Jeżeli spojrzeć po badaniach (PWC, 2021 rok), zarządzanie mieszkaniami na wynajem to według 58% Polaków najkorzystniejsza forma lokowania kapitału. Jednak popularność tego sposobu inwestowania sprawia, iż rośnie wraz z nią liczba jednostek lub podmiotów instytucjonalnych znajdujących się na rynku.
Jak więc w takiej sytuacji ukierunkować działania, aby zdetronizować konkurencję i cieszyć się z miarodajnego zysku?
Reaguj na zmiany, czyli dynamiczne zarządzanie mieszkaniami na wynajem w obliczu ewolucji trendów
Jak ukazują to różne i niezależne od siebie raporty, wszystkie te osoby, które miały wcześniej okazję pracować hybrydowo lub z domu, nie chcą wracać do stacjonarnego trybu pracy (92% zapytanych; badanie ThinkCo, 2024 rok). W czasie gdy 47% ankietowanych jest gotowa się przebranżowić, aby móc wykonywać wszelkie obowiązki służbowe zdalnie (ZPP, 2023 rok).
To w ujęciu przyszłościowym eksponuje, iż trend ten raczej zakotwiczy się w życiu codziennym jednostki. Co w kontekście rynku nieruchomości i inwestora oznacza, iż zupełnie inne aspekty będą decydować o wartości i użyteczności przestrzeni w ocenie najemcy.
Stąd, aby zarządzanie mieszkaniami na wynajem wciąż wiązało się z wymiernym przedsięwzięciem.
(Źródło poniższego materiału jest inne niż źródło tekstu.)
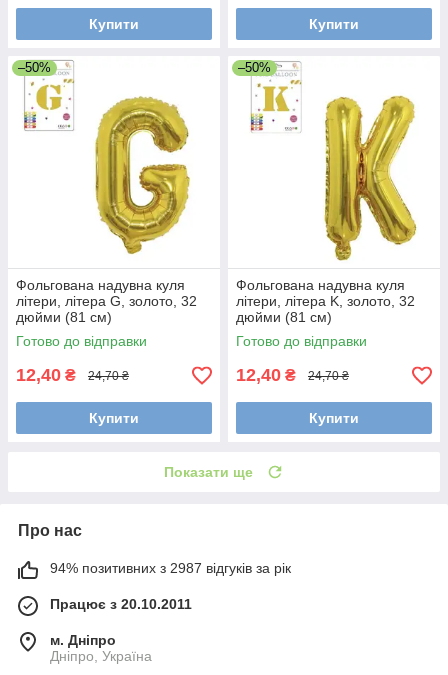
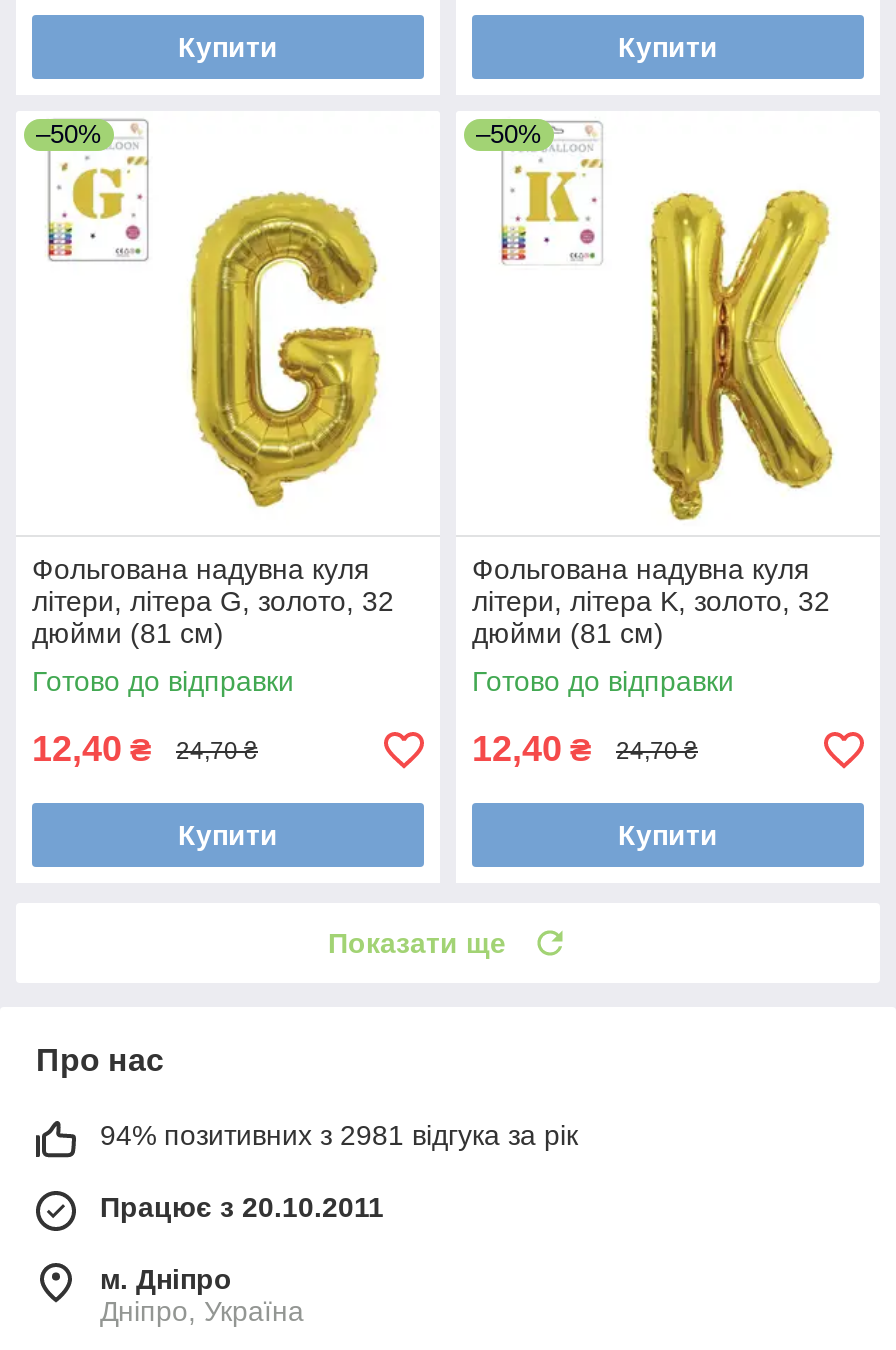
- 94% позитивних з 2987 відгуків за рік
+ 94% позитивних з 2981 відгука за рік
A także, aby móc wyprzedzić konkurencję trzeba mieć na względzie, iż w obliczu zmiany stylu życia spowodowanego przez pandemię, na dłużej lub na stałe utrzymają się odmienne tendencje. A dokładniej te bliskie powyższemu okresowi, które wg badania od Cushman & Wakefield z 2021 roku, będą faworyzować:
- lokale dwu- (42%) lub trzypokojowe (38%) o wyższym standardzie;
- zieloną okolicę (78%);
- obecność balkonu (77%);
- dostęp do Internetu (73%);
- możliwość wprowadzenia do mieszkania zwierzęcia (60%).
I jakkolwiek w przypadku posiadania już funkcjonującego mieszkania, pierwszych trzech punktów nie uda się przeskoczyć. Tak może to być wskazówka dla dopiero powstających opcji (zobacz, na co jeszcze zwracać uwagę w danym wypadku). W czasie gdy patrząc tam, gdzie można coś zrobić, zmianę podejścia w tym zakresie należy wskazać jako dobrze uzasadniony pomysł.
Zachowaj proporcję między wysokością minimalnego wynagrodzenia a ceną czynszu
Gdyż im większa część pensji najemcy musi być przeznaczana na poczet wynajmowanego lokalu, tym mniejszy procent osób jest skłonny ponosić takie wydatki. A zarządzanie mieszkaniami na wynajem staje się niemiarodajne.
Według Fundacji Habitat for Humanity Poland i badań przez nią przeprowadzonych najbardziej pożądany wskaźnik obrazujący, ile przeciętna osoba chciałaby płacić za mieszkanie to 30% dochodu gospodarstwa domowego. Tyle jest w stanie wydać 48% społeczeństwa. W czasie gdy jedynie 2% osób zakłada możliwość przekroczenia 60% wynagrodzenia, aby opłacić nieruchomość.
Gdyby z kolei dodać, iż środek skali prezentuje się następująco:
- do 40% posiadanej pensji może zapłacić 29% jednostek;
- do 50% własnego wynagrodzenia deklaruje się 16% respondentów;
- do 60% dochodu przypada na 6% osób.
Można uznać, iż od połowy pensji minimalnej wzwyż zaczyna się już skrajność, której nie jest w stanie przezwyciężyć większość pytanych.
To w kontekście samej inwestycji oznacza, iż aby zarządzanie mieszkaniami na wynajem wciąż okazywało się rentowne, dobrze jest sobie ustawić ten współczynnik jako wymiernik. A przynajmniej w kwestii górnej granicy, której przekroczenie zwyczajnie zmyje nas z powierzchni.